Waitangi Day

Waitangi was the first place inn which the Treaty of Waitangi was signed, beginning on 6 February 1840. It took until September to complete the signing as the treaty was taken around the country. Over 500 Maori signed it – and just the one non-Maori, on behalf of the Queen of England.

However you do Waitangi Day have a good one.

57 Comments

  1. lurcher1948

     /  February 6, 2017

    No koha to be paid to go in there??? did you have to pay 10k to watch the GG speak..oops no thats the bottom marae, where the [deleted] hang out

  2. lurcher1948

     /  February 6, 2017

    Saying it as i see it PG ps folks it was a non PC word,not abusive or racist, think people who could work,but sit around and get paid to do it and its not called lucky

    • lurcher1948

       /  February 6, 2017

      PG thanks for posting fair and but firm,hope you are enjoying your break…

  3. lurcher1948

     /  February 6, 2017

    Funny enough i have been there at the marae looked at the canoes been in the treaty house.

    • PDB

       /  February 6, 2017

      Good socks too!

      • Gezza

         /  February 6, 2017

        Yup. Colour-coordinated. Looking good for the election.
        Mind you, Andy was wearing a very sharp colour co-odinated chapeau at Waitangi on telly last night. The competiition this year might extend into the sartorial as well, pants. 😳

      • Anonymous Coward

         /  February 6, 2017

        You’d have thought he’d get some ‘big boy’ socks to go with his new ‘big boy’ job. Those socks are from the children’s section at Farmers.

    • Alan Wilkinson

       /  February 6, 2017

      Not a lot of women in the front rows are there? Where is the outrage?

      • Kitty Catkin

         /  February 6, 2017

        No, not necessarily, AC. I have some like that, and so did my late husband (still not used to saying that) They are lovely cotton ones with coloured toes and heels. Ours had the days of the week on them in the same colour (this may have been why they were on special :D) But the socks are great quality & makes one see why people pay good money for such things (the original price was much more than I have ever paid for socks) And they make a surprising difference to the comfort of one’s feet. And I like knowing that my conservative black sox have lovely coloured heels and toes.

  4. Alan Wilkinson

     /  February 6, 2017

    I know it’s Waitangi day whenever I look out the window and see the ugliest naval vessel in human history, HMNZS Canterbury, moored in the Bay. I’ll never forgive the Clark government for naming an abomination designed by a drunken Aussie accountant after my home province.

    • Alan Wilkinson

       /  February 6, 2017

    • Kimbo

       /  February 6, 2017

      Yeah, but Canterbury is the province most likely to secede from the Union, so it seems only fair her disloyalty is punished by having a floating beer fridge named in her ‘honour’!

      • Alan Wilkinson

         /  February 6, 2017

        Despite the great Alpine Fault earthquakes Canterbury is in no danger of floating away.

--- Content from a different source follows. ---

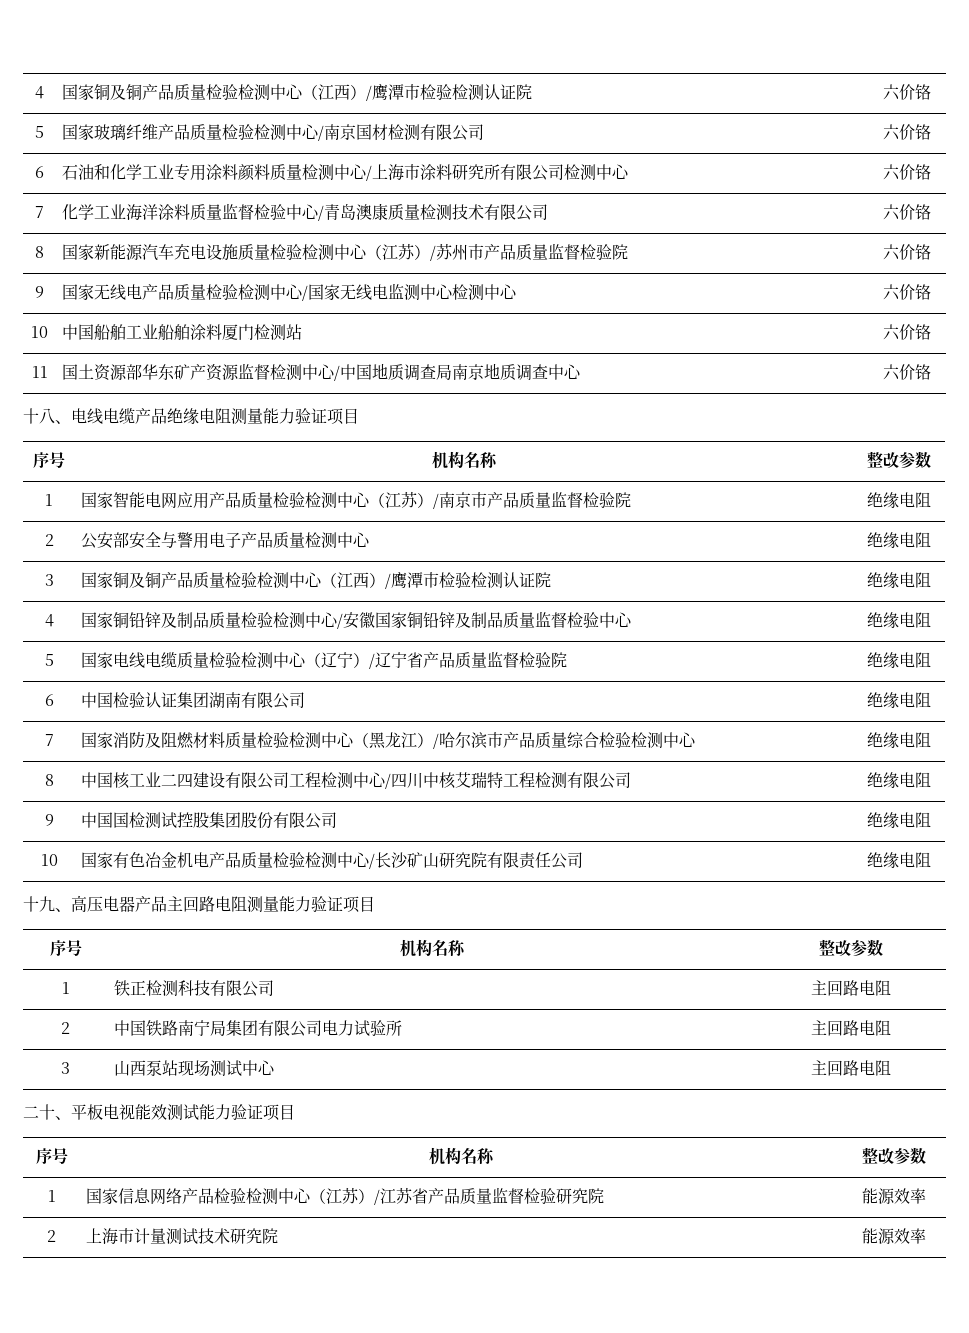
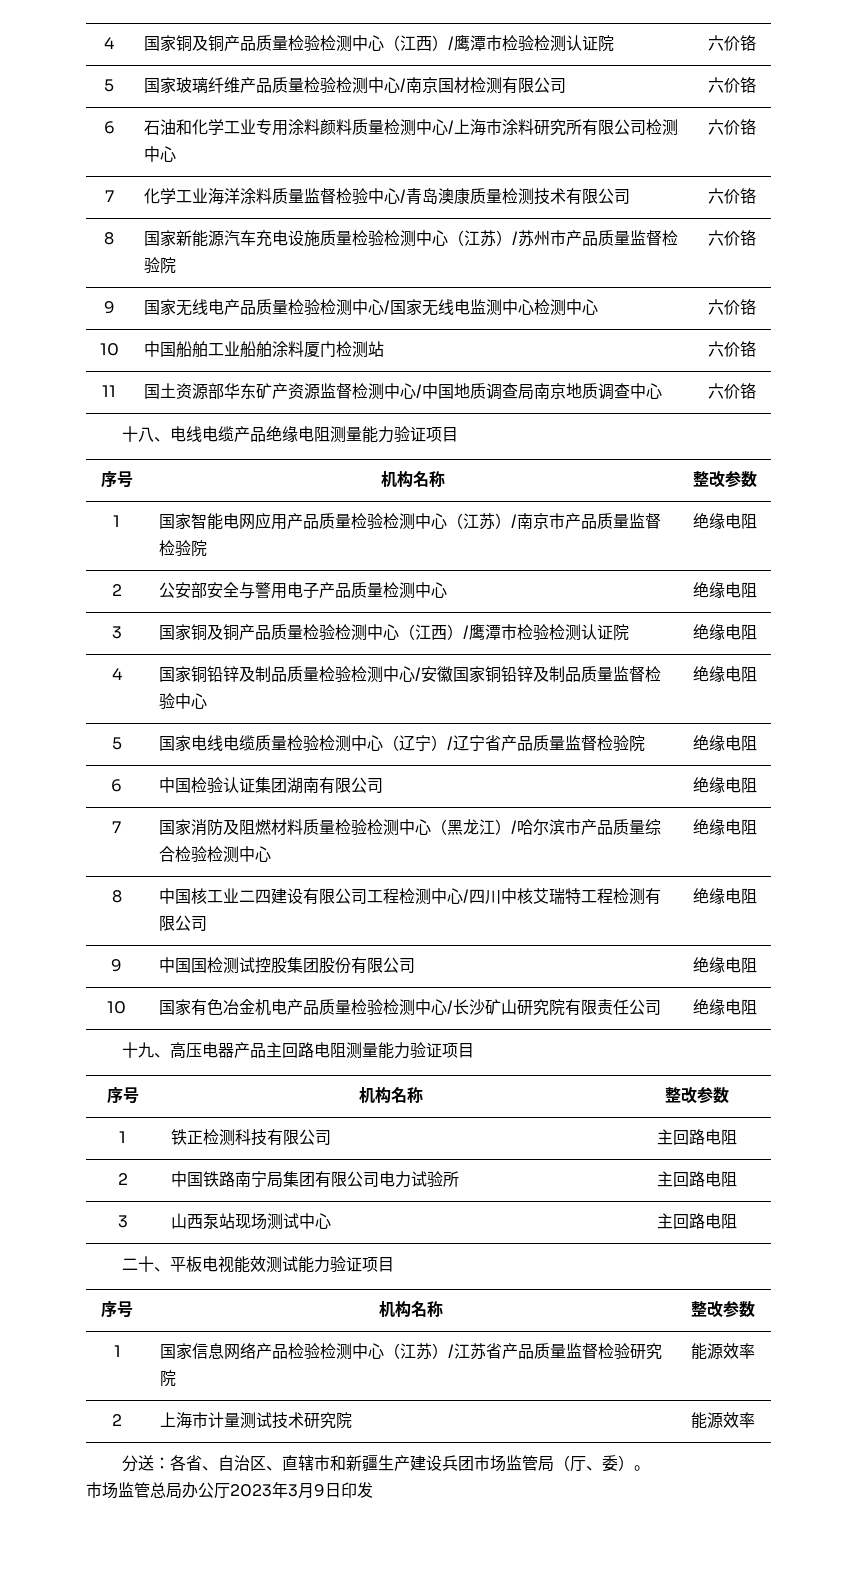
+ 分送：各省、自治区、直辖市和新疆生产建设兵团市场监管局（厅、委）。
+ 市场监管总局办公厅2023年3月9日印发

        However I do treasure your accurate description of this naval architectural atrocity as a floating beer fridge and will plagiarise it in future at every opportunity.

        • Kimbo

           /  February 6, 2017

          Please do so, and consider it this native-of-Otago’s revenge on you Sassenachs for that bloody 1994 “last minute David Latta penalty” Ranfurly Shield game at Lancaster Park.

          Which also seems an opportune moment to point out that, after the Achilles, HMNZS Otago is the most well-known in the RNZ Navy hall of fame. And she was despatched to Mururoa by a a PM born in Canterbury (well, Waimate – just north of the Waitaki),

          • Alan Wilkinson

             /  February 6, 2017

            There we are, big Norm gave our little brother province a decent wave farewell and a respectable ship to voyage in whereas our deadly enemy Auckland’s PM gave us this insult to aesthetics and seaworthyness to flounder around the coast as a laughing stock.

            • Gezza

               /  February 6, 2017

              I feel your pain, Sir Alan. It looks like something designed by an entire convention of bureaucrats.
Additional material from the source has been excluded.